Monday, March 20, 2023

French pension problems on their way here


     My brother, freshly back from Paris last week, reports piles of garbage everywhere.
     “Though it’s French garbage,” he observed. “More refined.”
     Until rioters set it on fire, that is. All burning garbage is alike.
     It’s the result of the nationwide protests that have rocked France for weeks, outcry over the national retirement age being raised from 62 to 64.
     We should be watching this unrest carefully here in Chicago, a city with a nearly $34 billion unfunded municipal pension liability. Double the size of the annual city budget. It’s almost funny to see our two mayoral candidates talk about how they’re going to finance their pie-in-the-sky, cop-on-every-corner dreams of urban perfection by digging into the sofa cushions and holding bake sales and cutting corruption. One dollar in five spent by the city services its pension debt. The next mayor will be lucky to maintain the status quo, to send the occupying army of retirees their checks while continuing to put out fires. We should scrap our motto, Urbs in Horto, “City in a Garden,” and replace it with Urbs in Foraminis, “City in a Hole.”
     It’s fun to sneer at the French — socialist shovel-leaners complaining about their sweet retire-at-62 perk shifting to a not bad retire-at-64. But at least they’re trying to do something. Our solution is to sell the family silver, or parking meters, kick the can down the road, and hope for a miracle.

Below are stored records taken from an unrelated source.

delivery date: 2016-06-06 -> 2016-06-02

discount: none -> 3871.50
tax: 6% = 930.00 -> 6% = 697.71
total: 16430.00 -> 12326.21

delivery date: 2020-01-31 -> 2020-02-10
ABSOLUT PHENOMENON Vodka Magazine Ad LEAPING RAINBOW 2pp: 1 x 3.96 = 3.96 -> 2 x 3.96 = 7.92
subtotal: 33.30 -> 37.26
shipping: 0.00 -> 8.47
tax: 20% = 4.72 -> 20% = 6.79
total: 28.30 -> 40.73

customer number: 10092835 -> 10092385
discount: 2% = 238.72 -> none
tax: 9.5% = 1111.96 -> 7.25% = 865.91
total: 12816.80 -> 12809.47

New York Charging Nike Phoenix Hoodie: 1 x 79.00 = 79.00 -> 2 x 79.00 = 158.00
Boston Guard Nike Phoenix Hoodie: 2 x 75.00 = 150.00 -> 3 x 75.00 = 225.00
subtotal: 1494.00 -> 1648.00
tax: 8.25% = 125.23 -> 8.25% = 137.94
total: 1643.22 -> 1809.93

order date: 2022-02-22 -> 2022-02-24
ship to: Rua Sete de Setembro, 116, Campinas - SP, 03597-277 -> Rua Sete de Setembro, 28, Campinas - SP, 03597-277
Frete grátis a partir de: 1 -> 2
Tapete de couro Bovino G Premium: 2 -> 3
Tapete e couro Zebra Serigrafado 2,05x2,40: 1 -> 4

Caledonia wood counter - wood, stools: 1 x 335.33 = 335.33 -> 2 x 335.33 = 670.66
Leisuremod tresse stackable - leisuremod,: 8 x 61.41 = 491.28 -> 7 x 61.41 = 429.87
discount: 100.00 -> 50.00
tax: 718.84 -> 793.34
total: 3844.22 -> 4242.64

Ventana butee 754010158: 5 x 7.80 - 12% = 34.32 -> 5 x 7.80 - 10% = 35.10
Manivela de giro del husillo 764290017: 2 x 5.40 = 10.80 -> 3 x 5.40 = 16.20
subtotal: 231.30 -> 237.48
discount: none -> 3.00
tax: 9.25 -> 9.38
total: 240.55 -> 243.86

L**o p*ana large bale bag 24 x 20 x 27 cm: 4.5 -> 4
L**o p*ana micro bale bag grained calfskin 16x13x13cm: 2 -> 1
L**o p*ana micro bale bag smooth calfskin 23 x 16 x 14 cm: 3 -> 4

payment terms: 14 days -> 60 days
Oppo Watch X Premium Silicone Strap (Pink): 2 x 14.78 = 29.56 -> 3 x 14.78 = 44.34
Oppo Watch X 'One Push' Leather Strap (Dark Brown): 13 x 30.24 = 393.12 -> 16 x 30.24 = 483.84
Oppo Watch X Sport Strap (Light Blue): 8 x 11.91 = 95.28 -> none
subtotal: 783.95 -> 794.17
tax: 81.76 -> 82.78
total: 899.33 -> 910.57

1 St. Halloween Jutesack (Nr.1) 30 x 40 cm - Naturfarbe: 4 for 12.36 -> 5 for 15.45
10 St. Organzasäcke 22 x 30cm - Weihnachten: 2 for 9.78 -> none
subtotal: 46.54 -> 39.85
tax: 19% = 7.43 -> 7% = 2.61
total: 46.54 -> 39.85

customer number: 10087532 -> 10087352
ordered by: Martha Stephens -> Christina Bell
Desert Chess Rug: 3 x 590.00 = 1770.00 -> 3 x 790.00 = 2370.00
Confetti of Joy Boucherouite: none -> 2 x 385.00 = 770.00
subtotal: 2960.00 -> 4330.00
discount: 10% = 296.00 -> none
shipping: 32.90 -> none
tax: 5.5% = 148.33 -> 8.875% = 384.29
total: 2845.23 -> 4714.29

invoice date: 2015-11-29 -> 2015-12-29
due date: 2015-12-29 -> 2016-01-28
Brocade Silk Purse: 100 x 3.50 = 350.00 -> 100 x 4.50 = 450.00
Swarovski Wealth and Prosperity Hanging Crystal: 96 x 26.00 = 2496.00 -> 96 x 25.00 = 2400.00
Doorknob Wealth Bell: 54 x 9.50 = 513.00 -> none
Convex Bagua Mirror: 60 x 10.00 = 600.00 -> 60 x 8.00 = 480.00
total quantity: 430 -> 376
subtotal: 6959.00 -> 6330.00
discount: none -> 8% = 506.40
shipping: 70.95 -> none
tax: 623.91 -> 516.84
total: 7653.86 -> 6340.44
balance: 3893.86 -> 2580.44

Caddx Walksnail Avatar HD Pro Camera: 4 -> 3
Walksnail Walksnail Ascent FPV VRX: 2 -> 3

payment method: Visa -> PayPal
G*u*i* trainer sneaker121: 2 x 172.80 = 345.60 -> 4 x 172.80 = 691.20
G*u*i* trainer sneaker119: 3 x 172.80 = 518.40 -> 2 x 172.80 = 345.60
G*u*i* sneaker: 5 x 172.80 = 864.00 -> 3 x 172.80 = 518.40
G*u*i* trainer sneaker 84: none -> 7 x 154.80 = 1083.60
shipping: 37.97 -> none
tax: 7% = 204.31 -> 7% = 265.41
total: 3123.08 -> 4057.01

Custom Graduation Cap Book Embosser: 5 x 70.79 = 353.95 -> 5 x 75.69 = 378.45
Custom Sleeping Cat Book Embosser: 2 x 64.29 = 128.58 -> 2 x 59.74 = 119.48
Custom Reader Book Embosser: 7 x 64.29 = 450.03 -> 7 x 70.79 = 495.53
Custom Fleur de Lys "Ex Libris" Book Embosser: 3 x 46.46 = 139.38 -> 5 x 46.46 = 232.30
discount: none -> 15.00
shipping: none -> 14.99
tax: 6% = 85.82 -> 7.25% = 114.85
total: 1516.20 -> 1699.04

     I should point out that U.S. Social Security also kicks in at 62, though it starts out at such a pittance, the general advice is to wait as long as possible, so it can grow into something you can scrape by on, maybe.
     If I combine it with the smoldering scraps of our exploded newspaper pension, and judicious, this-has-gotta-last-me sips at my 401(k), and it might add up to a kind of subsistence. I certainly won’t be nursing a pastis at a cafe on the Rue Mouffetard.
     Then again, I might be an oddity. Most of my fellow columnists have already hung up their spikes — whether defenestrated by the corporate butchers who bought the Chicago Tribune or shown the gate for an ill-considered joke at the Washington Post or various colleagues stepping down at the Sun-Times.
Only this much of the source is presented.